Description of the task: Repeat the listing below in full, keeping every character as it is.
+ + +
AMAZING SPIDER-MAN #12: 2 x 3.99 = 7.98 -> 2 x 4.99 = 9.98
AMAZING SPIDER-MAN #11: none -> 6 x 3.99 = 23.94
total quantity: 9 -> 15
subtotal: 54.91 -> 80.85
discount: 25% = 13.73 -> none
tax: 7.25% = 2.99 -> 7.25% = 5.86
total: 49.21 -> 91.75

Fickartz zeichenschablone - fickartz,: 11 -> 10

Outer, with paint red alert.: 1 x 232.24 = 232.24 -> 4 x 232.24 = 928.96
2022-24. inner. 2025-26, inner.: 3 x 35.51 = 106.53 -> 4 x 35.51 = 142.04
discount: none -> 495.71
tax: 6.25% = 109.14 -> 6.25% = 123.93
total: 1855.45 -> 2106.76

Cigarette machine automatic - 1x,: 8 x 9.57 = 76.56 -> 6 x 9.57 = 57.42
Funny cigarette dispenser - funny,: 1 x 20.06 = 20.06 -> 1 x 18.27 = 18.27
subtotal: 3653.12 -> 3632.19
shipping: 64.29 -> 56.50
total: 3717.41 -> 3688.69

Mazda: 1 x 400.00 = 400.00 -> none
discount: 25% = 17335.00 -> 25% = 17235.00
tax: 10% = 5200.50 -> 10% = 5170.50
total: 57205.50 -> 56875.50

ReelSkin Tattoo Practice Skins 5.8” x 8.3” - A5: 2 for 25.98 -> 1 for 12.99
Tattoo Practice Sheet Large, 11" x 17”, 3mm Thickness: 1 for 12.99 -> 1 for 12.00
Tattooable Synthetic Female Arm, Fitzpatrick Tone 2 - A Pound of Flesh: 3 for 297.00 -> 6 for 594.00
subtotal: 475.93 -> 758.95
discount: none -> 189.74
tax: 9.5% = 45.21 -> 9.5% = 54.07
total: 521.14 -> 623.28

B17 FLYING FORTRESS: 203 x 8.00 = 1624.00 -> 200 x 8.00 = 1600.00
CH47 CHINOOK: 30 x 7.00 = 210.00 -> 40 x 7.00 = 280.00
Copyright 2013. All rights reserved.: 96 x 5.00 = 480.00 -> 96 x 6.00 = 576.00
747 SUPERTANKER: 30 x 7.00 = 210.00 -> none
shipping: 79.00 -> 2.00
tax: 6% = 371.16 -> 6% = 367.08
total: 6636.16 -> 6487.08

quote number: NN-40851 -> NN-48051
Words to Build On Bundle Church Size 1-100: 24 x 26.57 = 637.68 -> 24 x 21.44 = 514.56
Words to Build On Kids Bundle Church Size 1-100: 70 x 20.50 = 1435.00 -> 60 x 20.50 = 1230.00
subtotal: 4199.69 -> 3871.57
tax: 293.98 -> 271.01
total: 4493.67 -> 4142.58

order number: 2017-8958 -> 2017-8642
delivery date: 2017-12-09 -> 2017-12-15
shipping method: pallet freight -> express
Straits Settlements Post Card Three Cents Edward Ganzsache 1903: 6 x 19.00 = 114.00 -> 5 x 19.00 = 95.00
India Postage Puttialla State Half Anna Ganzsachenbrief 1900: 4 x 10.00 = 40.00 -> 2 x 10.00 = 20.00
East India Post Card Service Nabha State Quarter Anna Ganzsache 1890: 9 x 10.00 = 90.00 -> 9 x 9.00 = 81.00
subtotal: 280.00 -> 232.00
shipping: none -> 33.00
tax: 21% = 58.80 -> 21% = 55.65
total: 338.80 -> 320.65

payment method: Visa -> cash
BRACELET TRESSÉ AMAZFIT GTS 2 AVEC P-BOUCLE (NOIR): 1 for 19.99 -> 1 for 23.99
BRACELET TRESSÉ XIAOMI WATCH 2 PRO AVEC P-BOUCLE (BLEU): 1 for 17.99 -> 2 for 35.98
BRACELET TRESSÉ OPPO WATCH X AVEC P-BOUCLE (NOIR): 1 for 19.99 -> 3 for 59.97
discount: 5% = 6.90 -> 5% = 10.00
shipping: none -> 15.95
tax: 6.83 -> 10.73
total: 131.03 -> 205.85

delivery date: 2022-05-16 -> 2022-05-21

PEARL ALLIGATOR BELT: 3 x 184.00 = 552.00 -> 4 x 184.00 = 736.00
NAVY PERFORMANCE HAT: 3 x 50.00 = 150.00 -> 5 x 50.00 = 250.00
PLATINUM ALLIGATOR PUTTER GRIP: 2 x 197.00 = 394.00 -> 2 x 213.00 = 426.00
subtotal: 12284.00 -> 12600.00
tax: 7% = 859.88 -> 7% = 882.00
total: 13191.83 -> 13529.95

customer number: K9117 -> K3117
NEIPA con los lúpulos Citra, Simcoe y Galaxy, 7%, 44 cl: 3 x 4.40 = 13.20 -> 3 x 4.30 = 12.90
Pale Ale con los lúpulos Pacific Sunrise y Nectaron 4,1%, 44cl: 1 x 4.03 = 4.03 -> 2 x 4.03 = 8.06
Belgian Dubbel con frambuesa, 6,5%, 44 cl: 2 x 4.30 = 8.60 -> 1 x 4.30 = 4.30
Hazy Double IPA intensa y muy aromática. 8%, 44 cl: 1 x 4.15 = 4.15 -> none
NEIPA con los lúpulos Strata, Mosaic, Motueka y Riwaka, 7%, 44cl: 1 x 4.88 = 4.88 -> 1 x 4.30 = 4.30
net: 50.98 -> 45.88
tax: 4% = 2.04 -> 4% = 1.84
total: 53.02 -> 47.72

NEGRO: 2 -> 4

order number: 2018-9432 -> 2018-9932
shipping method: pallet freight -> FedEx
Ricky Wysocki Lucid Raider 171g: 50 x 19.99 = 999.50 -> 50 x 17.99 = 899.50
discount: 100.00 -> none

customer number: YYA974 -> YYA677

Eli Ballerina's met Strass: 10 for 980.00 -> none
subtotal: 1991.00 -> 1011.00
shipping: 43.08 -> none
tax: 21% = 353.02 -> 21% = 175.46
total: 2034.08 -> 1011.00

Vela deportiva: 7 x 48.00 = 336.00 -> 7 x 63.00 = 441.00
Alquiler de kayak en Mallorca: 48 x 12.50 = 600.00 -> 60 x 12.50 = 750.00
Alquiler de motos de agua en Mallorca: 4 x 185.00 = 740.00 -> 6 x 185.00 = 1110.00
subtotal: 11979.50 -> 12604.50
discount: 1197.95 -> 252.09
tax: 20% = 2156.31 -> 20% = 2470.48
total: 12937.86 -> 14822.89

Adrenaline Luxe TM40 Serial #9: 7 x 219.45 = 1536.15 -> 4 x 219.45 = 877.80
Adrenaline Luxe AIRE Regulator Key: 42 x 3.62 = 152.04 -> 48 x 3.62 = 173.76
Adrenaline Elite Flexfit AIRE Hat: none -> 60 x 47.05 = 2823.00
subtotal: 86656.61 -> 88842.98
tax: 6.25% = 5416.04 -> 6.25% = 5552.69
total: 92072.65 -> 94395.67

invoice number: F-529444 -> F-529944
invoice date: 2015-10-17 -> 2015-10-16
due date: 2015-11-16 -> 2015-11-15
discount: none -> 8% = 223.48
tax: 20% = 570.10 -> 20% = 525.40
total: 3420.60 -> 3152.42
+ + +
Expected answer:
AMAZING SPIDER-MAN #12: 2 x 3.99 = 7.98 -> 2 x 4.99 = 9.98
AMAZING SPIDER-MAN #11: none -> 6 x 3.99 = 23.94
total quantity: 9 -> 15
subtotal: 54.91 -> 80.85
discount: 25% = 13.73 -> none
tax: 7.25% = 2.99 -> 7.25% = 5.86
total: 49.21 -> 91.75

Fickartz zeichenschablone - fickartz,: 11 -> 10

Outer, with paint red alert.: 1 x 232.24 = 232.24 -> 4 x 232.24 = 928.96
2022-24. inner. 2025-26, inner.: 3 x 35.51 = 106.53 -> 4 x 35.51 = 142.04
discount: none -> 495.71
tax: 6.25% = 109.14 -> 6.25% = 123.93
total: 1855.45 -> 2106.76

Cigarette machine automatic - 1x,: 8 x 9.57 = 76.56 -> 6 x 9.57 = 57.42
Funny cigarette dispenser - funny,: 1 x 20.06 = 20.06 -> 1 x 18.27 = 18.27
subtotal: 3653.12 -> 3632.19
shipping: 64.29 -> 56.50
total: 3717.41 -> 3688.69

Mazda: 1 x 400.00 = 400.00 -> none
discount: 25% = 17335.00 -> 25% = 17235.00
tax: 10% = 5200.50 -> 10% = 5170.50
total: 57205.50 -> 56875.50

ReelSkin Tattoo Practice Skins 5.8” x 8.3” - A5: 2 for 25.98 -> 1 for 12.99
Tattoo Practice Sheet Large, 11" x 17”, 3mm Thickness: 1 for 12.99 -> 1 for 12.00
Tattooable Synthetic Female Arm, Fitzpatrick Tone 2 - A Pound of Flesh: 3 for 297.00 -> 6 for 594.00
subtotal: 475.93 -> 758.95
discount: none -> 189.74
tax: 9.5% = 45.21 -> 9.5% = 54.07
total: 521.14 -> 623.28

B17 FLYING FORTRESS: 203 x 8.00 = 1624.00 -> 200 x 8.00 = 1600.00
CH47 CHINOOK: 30 x 7.00 = 210.00 -> 40 x 7.00 = 280.00
Copyright 2013. All rights reserved.: 96 x 5.00 = 480.00 -> 96 x 6.00 = 576.00
747 SUPERTANKER: 30 x 7.00 = 210.00 -> none
shipping: 79.00 -> 2.00
tax: 6% = 371.16 -> 6% = 367.08
total: 6636.16 -> 6487.08

quote number: NN-40851 -> NN-48051
Words to Build On Bundle Church Size 1-100: 24 x 26.57 = 637.68 -> 24 x 21.44 = 514.56
Words to Build On Kids Bundle Church Size 1-100: 70 x 20.50 = 1435.00 -> 60 x 20.50 = 1230.00
subtotal: 4199.69 -> 3871.57
tax: 293.98 -> 271.01
total: 4493.67 -> 4142.58

order number: 2017-8958 -> 2017-8642
delivery date: 2017-12-09 -> 2017-12-15
shipping method: pallet freight -> express
Straits Settlements Post Card Three Cents Edward Ganzsache 1903: 6 x 19.00 = 114.00 -> 5 x 19.00 = 95.00
India Postage Puttialla State Half Anna Ganzsachenbrief 1900: 4 x 10.00 = 40.00 -> 2 x 10.00 = 20.00
East India Post Card Service Nabha State Quarter Anna Ganzsache 1890: 9 x 10.00 = 90.00 -> 9 x 9.00 = 81.00
subtotal: 280.00 -> 232.00
shipping: none -> 33.00
tax: 21% = 58.80 -> 21% = 55.65
total: 338.80 -> 320.65

payment method: Visa -> cash
BRACELET TRESSÉ AMAZFIT GTS 2 AVEC P-BOUCLE (NOIR): 1 for 19.99 -> 1 for 23.99
BRACELET TRESSÉ XIAOMI WATCH 2 PRO AVEC P-BOUCLE (BLEU): 1 for 17.99 -> 2 for 35.98
BRACELET TRESSÉ OPPO WATCH X AVEC P-BOUCLE (NOIR): 1 for 19.99 -> 3 for 59.97
discount: 5% = 6.90 -> 5% = 10.00
shipping: none -> 15.95
tax: 6.83 -> 10.73
total: 131.03 -> 205.85

delivery date: 2022-05-16 -> 2022-05-21

PEARL ALLIGATOR BELT: 3 x 184.00 = 552.00 -> 4 x 184.00 = 736.00
NAVY PERFORMANCE HAT: 3 x 50.00 = 150.00 -> 5 x 50.00 = 250.00
PLATINUM ALLIGATOR PUTTER GRIP: 2 x 197.00 = 394.00 -> 2 x 213.00 = 426.00
subtotal: 12284.00 -> 12600.00
tax: 7% = 859.88 -> 7% = 882.00
total: 13191.83 -> 13529.95

customer number: K9117 -> K3117
NEIPA con los lúpulos Citra, Simcoe y Galaxy, 7%, 44 cl: 3 x 4.40 = 13.20 -> 3 x 4.30 = 12.90
Pale Ale con los lúpulos Pacific Sunrise y Nectaron 4,1%, 44cl: 1 x 4.03 = 4.03 -> 2 x 4.03 = 8.06
Belgian Dubbel con frambuesa, 6,5%, 44 cl: 2 x 4.30 = 8.60 -> 1 x 4.30 = 4.30
Hazy Double IPA intensa y muy aromática. 8%, 44 cl: 1 x 4.15 = 4.15 -> none
NEIPA con los lúpulos Strata, Mosaic, Motueka y Riwaka, 7%, 44cl: 1 x 4.88 = 4.88 -> 1 x 4.30 = 4.30
net: 50.98 -> 45.88
tax: 4% = 2.04 -> 4% = 1.84
total: 53.02 -> 47.72

NEGRO: 2 -> 4

order number: 2018-9432 -> 2018-9932
shipping method: pallet freight -> FedEx
Ricky Wysocki Lucid Raider 171g: 50 x 19.99 = 999.50 -> 50 x 17.99 = 899.50
discount: 100.00 -> none

customer number: YYA974 -> YYA677

Eli Ballerina's met Strass: 10 for 980.00 -> none
subtotal: 1991.00 -> 1011.00
shipping: 43.08 -> none
tax: 21% = 353.02 -> 21% = 175.46
total: 2034.08 -> 1011.00

Vela deportiva: 7 x 48.00 = 336.00 -> 7 x 63.00 = 441.00
Alquiler de kayak en Mallorca: 48 x 12.50 = 600.00 -> 60 x 12.50 = 750.00
Alquiler de motos de agua en Mallorca: 4 x 185.00 = 740.00 -> 6 x 185.00 = 1110.00
subtotal: 11979.50 -> 12604.50
discount: 1197.95 -> 252.09
tax: 20% = 2156.31 -> 20% = 2470.48
total: 12937.86 -> 14822.89

Adrenaline Luxe TM40 Serial #9: 7 x 219.45 = 1536.15 -> 4 x 219.45 = 877.80
Adrenaline Luxe AIRE Regulator Key: 42 x 3.62 = 152.04 -> 48 x 3.62 = 173.76
Adrenaline Elite Flexfit AIRE Hat: none -> 60 x 47.05 = 2823.00
subtotal: 86656.61 -> 88842.98
tax: 6.25% = 5416.04 -> 6.25% = 5552.69
total: 92072.65 -> 94395.67

invoice number: F-529444 -> F-529944
invoice date: 2015-10-17 -> 2015-10-16
due date: 2015-11-16 -> 2015-11-15
discount: none -> 8% = 223.48
tax: 20% = 570.10 -> 20% = 525.40
total: 3420.60 -> 3152.42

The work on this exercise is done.